Work to complete - From the entries that follow, copy exactly the lines beginning at the line holding "text: 4,970,800 ->" and continuing through the line holding "none -> <tr>".
+++ Task data
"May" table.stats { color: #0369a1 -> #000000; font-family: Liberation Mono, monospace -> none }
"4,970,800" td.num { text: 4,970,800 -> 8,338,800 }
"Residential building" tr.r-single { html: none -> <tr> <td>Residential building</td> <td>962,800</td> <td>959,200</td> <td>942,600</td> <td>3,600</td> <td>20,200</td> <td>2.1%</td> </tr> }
++++++
+++ Task data
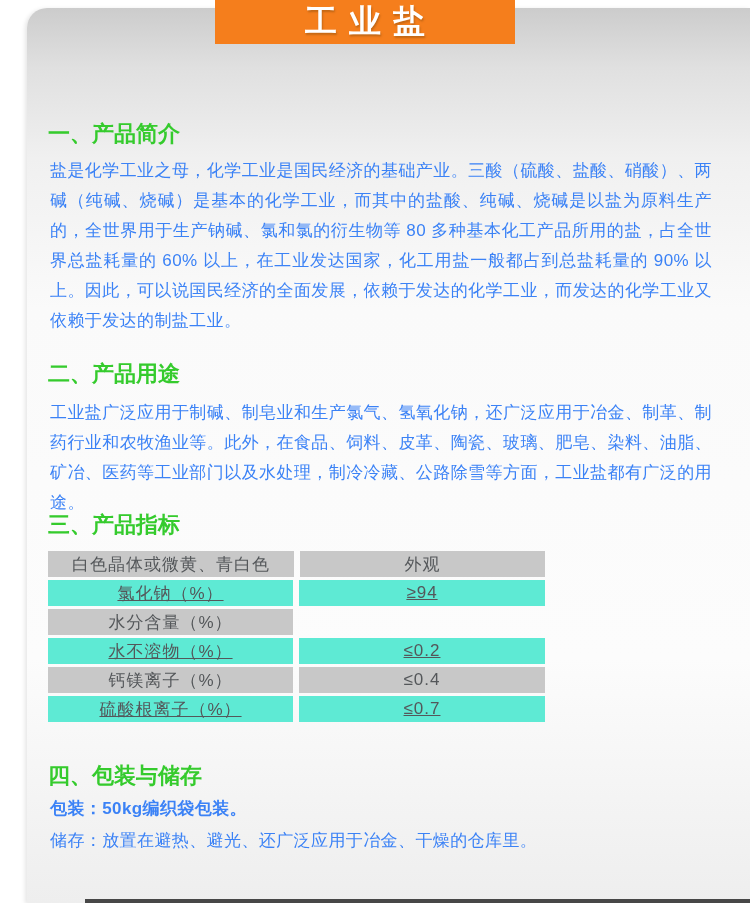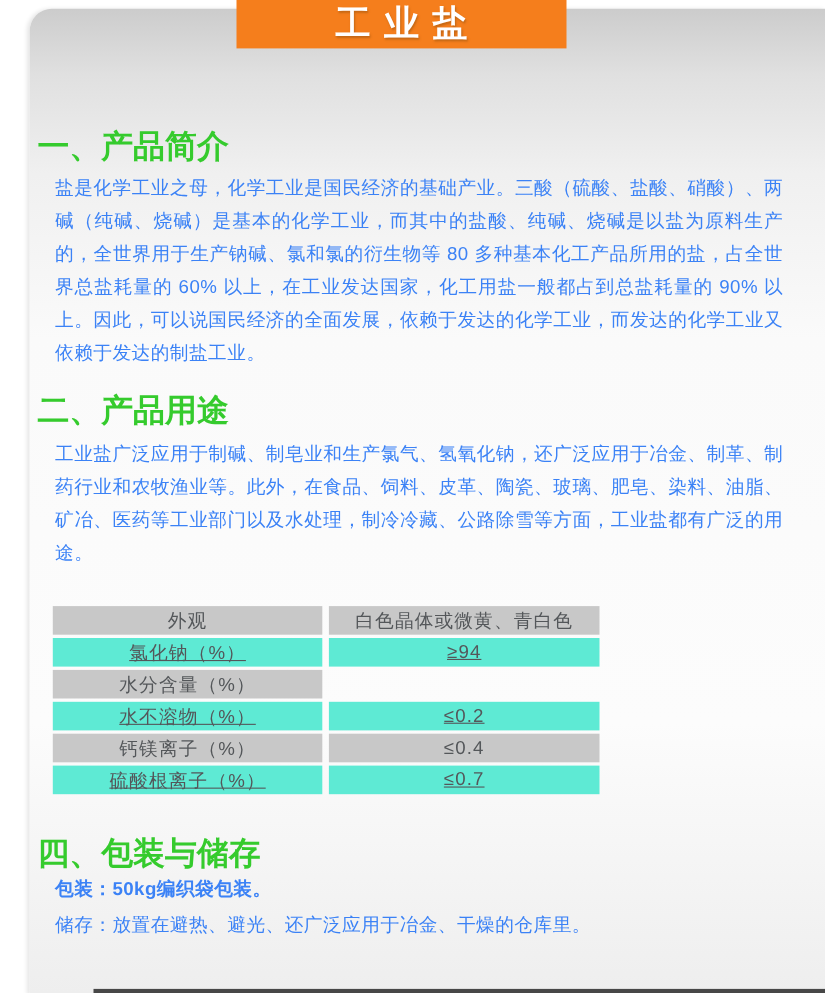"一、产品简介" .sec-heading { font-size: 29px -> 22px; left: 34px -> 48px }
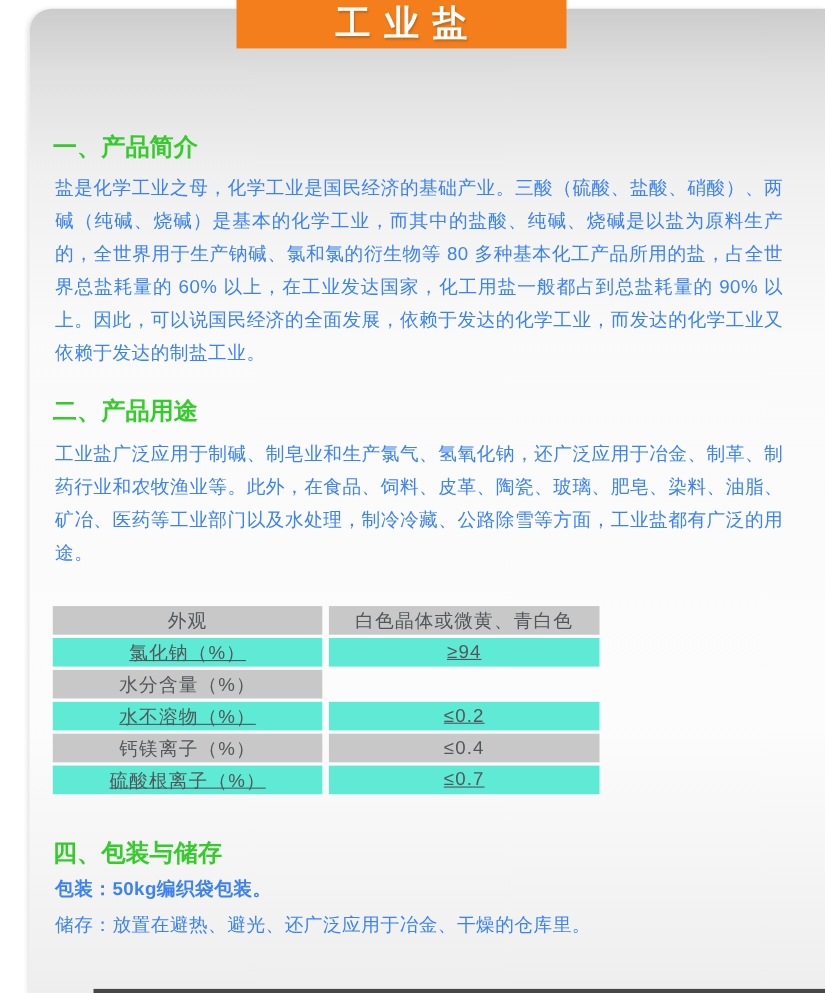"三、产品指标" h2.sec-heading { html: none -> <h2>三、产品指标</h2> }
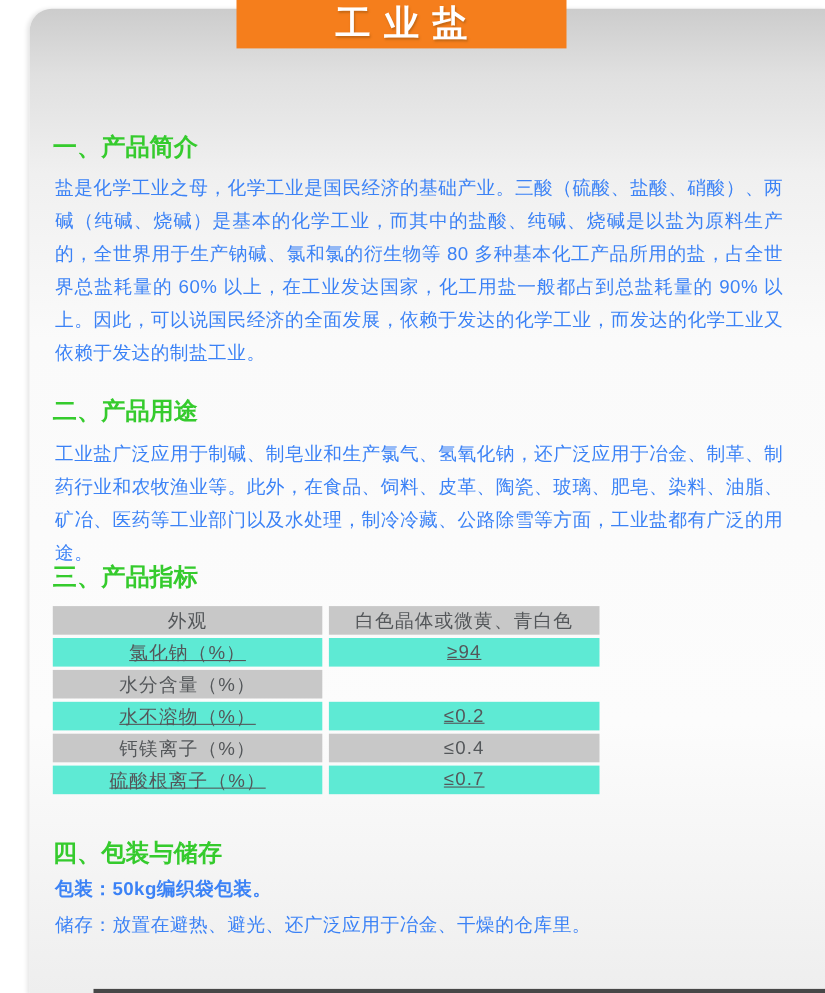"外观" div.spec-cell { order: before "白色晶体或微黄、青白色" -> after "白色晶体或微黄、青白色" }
++++++
Response to this task -
"4,970,800" td.num { text: 4,970,800 -> 8,338,800 }
"Residential building" tr.r-single { html: none -> <tr> <td>Residential building</td> <td>962,800</td> <td>959,200</td> <td>942,600</td> <td>3,600</td> <td>20,200</td> <td>2.1%</td> </tr> }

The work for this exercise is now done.